Proporsional Yunani berbeda dari Mesir. Orang Mesir menggunakan kisi-
kisi yang jala terbuat dari kotak berukuran sama yang menetapkan ukuran
kuantitatif tetap. Jika, misalnya, sosok manusia harus tinggi delapan belas unit,
panjang kaki secara otomatis tiga unit; bahwa dari lengan lima, dan seterusnya.

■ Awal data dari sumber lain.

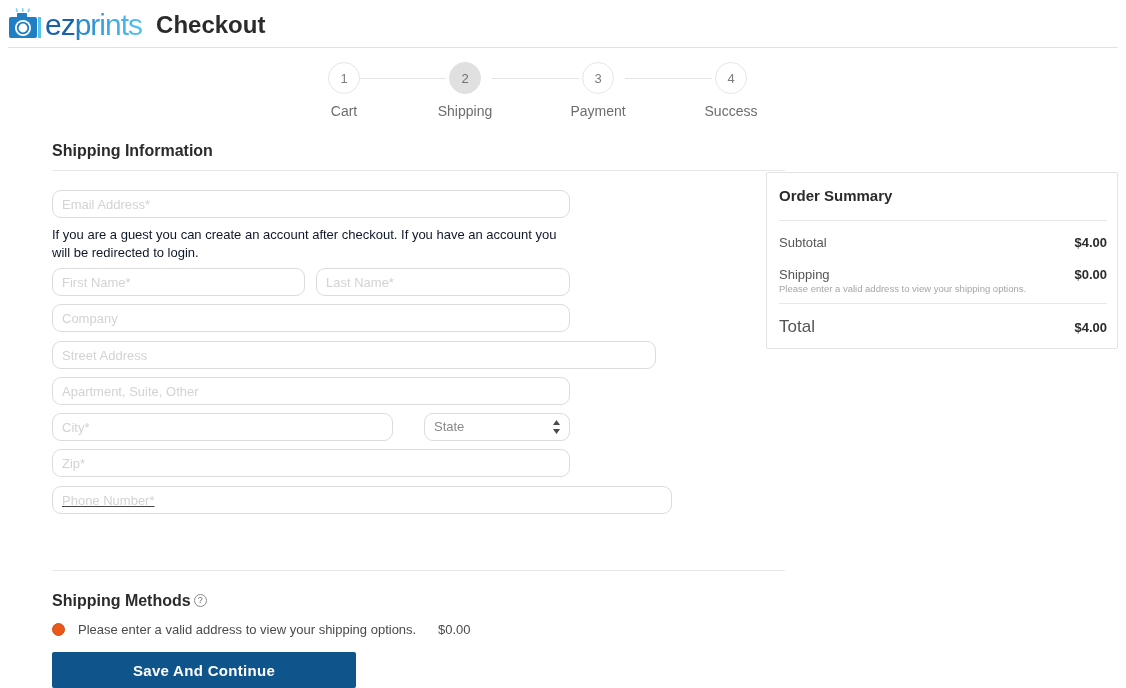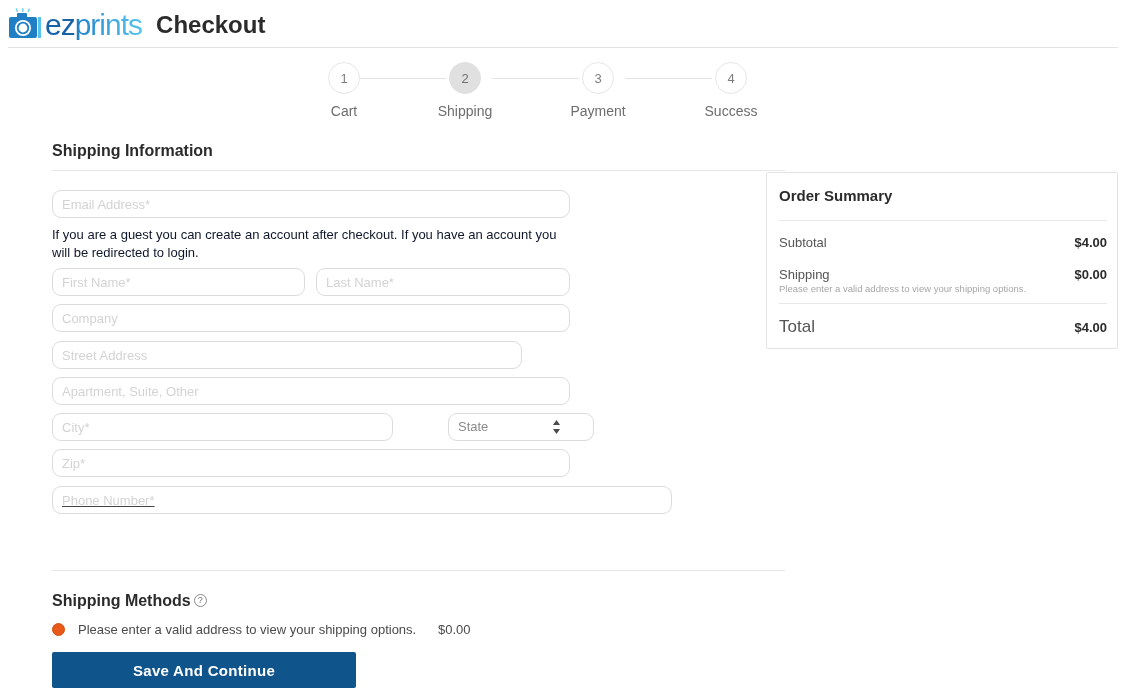--- a/index.html
+++ b/index.html
@@ -201,7 +201,7 @@
 
   <input class="field" style="left: 52px; top: 304px; width: 518px;" placeholder="Company">
 
-  <input class="field" style="left: 52px; top: 341px; width: 470px;" placeholder="Street Address">
+  <input class="field" style="left: 52px; top: 341px; width: 604px;" placeholder="Street Address">
 
   <input class="field" style="left: 52px; top: 377px; width: 518px;" placeholder="Apartment, Suite, Other">
 

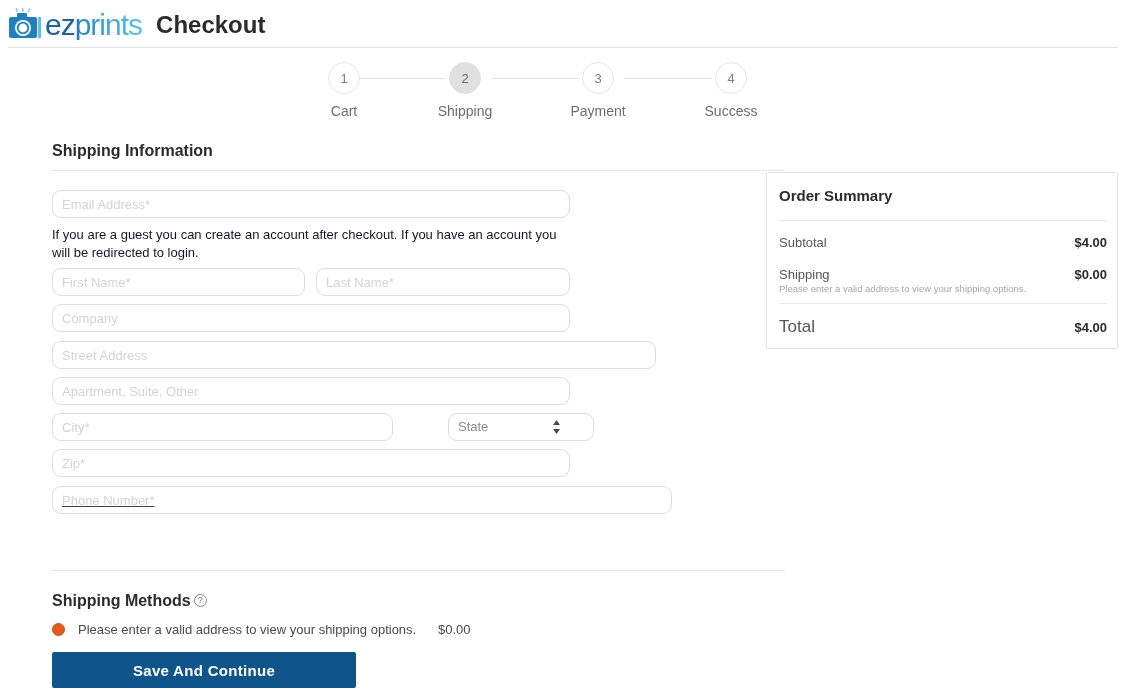--- a/index.html
+++ b/index.html
@@ -82,7 +82,7 @@
   }
   .select-wrap { position: absolute; }
   .select-wrap .field { position: static; width: 100%; display: block;
-    padding-right: 14px; color: #555; margin-left: 24px; }
+    padding-right: 14px; color: #555; }
   .select-wrap .sel-text { color: #555; }
   .select-wrap.placeholder .sel-text { color: #8a8a8a; }
   .spin {

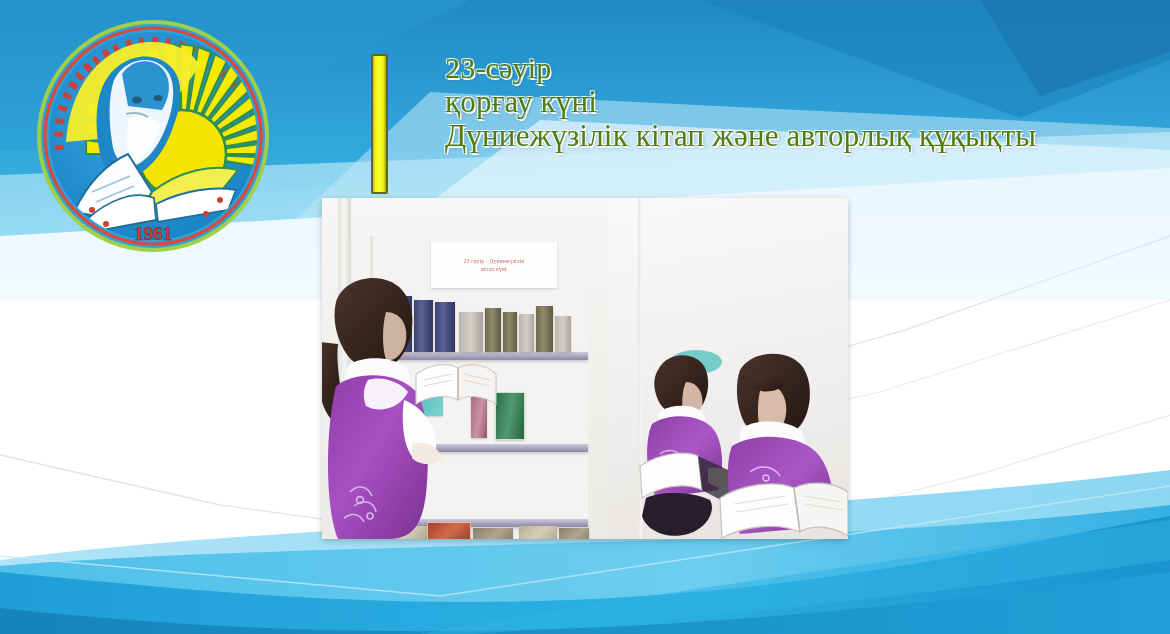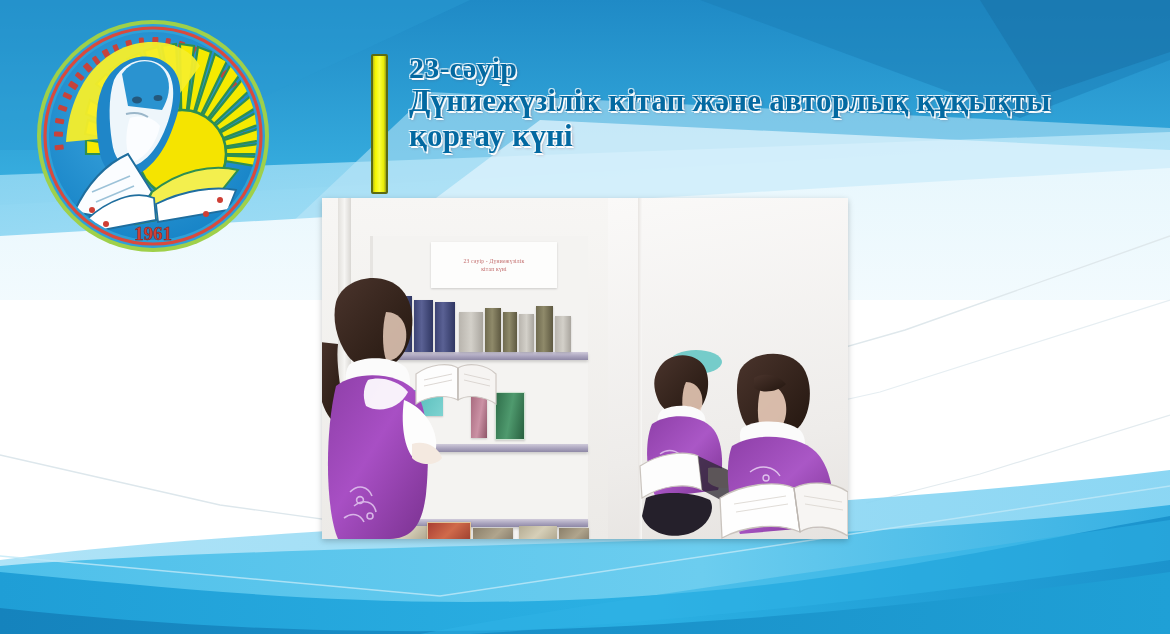--- a/index.html
+++ b/index.html
@@ -52,10 +52,10 @@
   }
   .title-line {
     font-family:"Liberation Serif", serif;
-    font-weight:bold;
+    font-weight:normal;
     font-size:31px;
     letter-spacing:0.2px;
-    color:#0369a1;
+    color:#4d7c0f;
     text-shadow:
       1.5px 1.5px 0 rgba(255,255,255,0.95),
       -1px -1px 0 rgba(255,255,255,0.75),
@@ -63,6 +63,7 @@
       -1px 1px 0 rgba(255,255,255,0.65),
       2px 2px 3px rgba(120,30,40,0.30);
     white-space:nowrap;
+    margin-left:36px;
   }
   .title-line.l1 { font-size:30px; }
   .title-line.l2 { font-size:31px; margin-top:2px; }

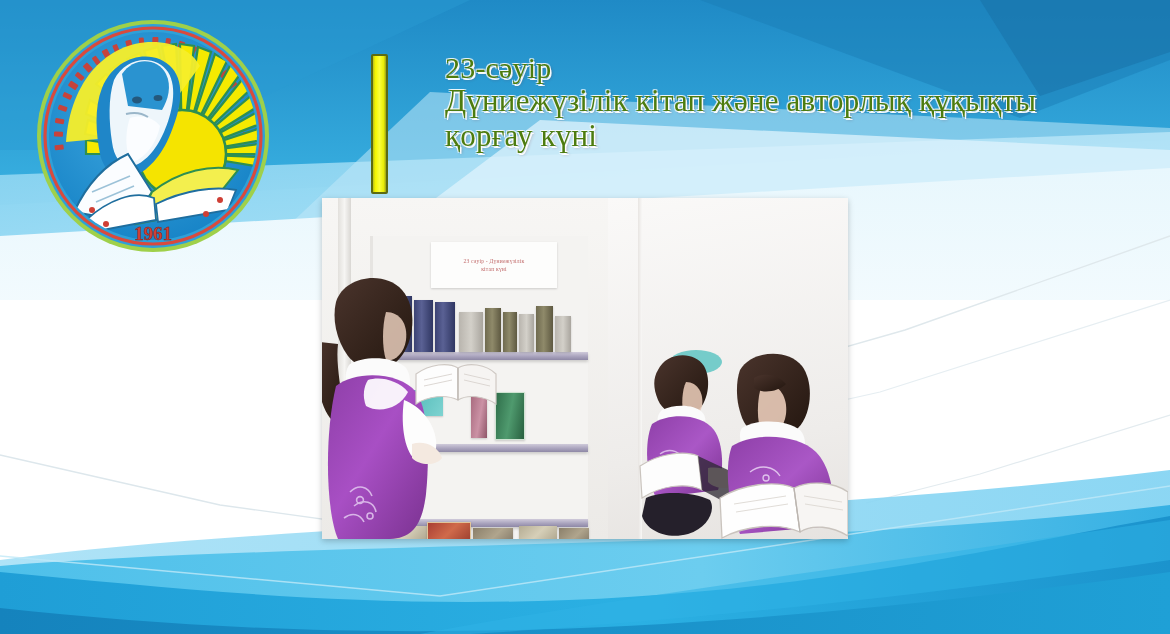--- a/index.html
+++ b/index.html
@@ -323,8 +323,8 @@
     <div class="accent-bar"></div>
     <div class="title-lines">
       <div class="title-line l1">23-сәуір</div>
+      <div class="title-line l3">қорғау күні</div>
       <div class="title-line l2">Дүниежүзілік кітап және авторлық құқықты</div>
-      <div class="title-line l3">қорғау күні</div>
     </div>
   </div>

Tetapi Yunani tidak lagi menampilkan unit-unit tetap: kepala ke tubuh seperti tubuh
ke kaki, dan sebagainya. Proporsi bagian-bagian ditentukan sesuai dengan
pergerakan tubuh, perubahan perspektif, dan adaptasi gambar dalam kaitannya
dengan posisi penonton. Sebuah bagian dari Sophist Plato memungkinkan kita untuk
memahami bahwa pematung tidak menghormati proporsi secara matematis, tetapi
menyesuaikannya dengan persyaratan penglihatan, dengan sudut pandang
darimana sosok itu dilihat.
7. Proportion in History
Jika kita mempertimbangak banyak ekspresi dari seni Medival, dan
membadingkannya dengan model dari seni Greek, pasti sangat sulit bagi kita untuk
berfikir bahwa patung/struktur erkietonik ini bisa mewujudkan kriteria dari proporsi
Teori proporsi selalu dikaitkan dengan sebuah filosofi Pranko Platonic
dimana model realitasnya sebagai ide, dan hal nyata hanya imitasi pucat dan tidak
sempurna. Peradaban Greek mampu mewujudkan ide dalam patung dan lukisan
yang sangat sempurna, meski plato memikirkan badan dari Policlitus atau seni
figurative terdahulu. Plato berfikir bahwa seni merupakan imitasi alam yang tidak
sempurna, dan juga imitasi dunia yang ideal. Dalam peristiwa apapun, upaya untuk
membuat representasi artistik ini sesuai dengan gagasan Platonis Kecantikan sangat
umum di seniman Renaissance. Tapi terdapat beberapa masa antara ideal dan dunia
nyata lebih bertanda.
Pada masa Middle Ages, terdapat perbedaan nyata antara proporsi yang
ideal, dengan yang diwakili sebagai proporsional. Risalah Renaissance pada proporsi
sebagai aturan matematika, hubungan atara teori dan realita hanya memuaskan
pada bidang arsitektur dan perspektif. Sedangkan melalui lukisan, kita mencoba
memahami Human Beauty yang ideal dari Renaissance, terdapat jarak antara
kesempurnaan teori dengan selera yang variatif.
Seniman yang menggambarkan pria terkenal, lebih tertarik pada fisik yang
kuat atau kekuatan spiritual, serta kekuatan dari ekspresi muka daripada bentuk
proporsinya. Tapi tetap saja para pria tersebut merepresentasikan ketampanannya.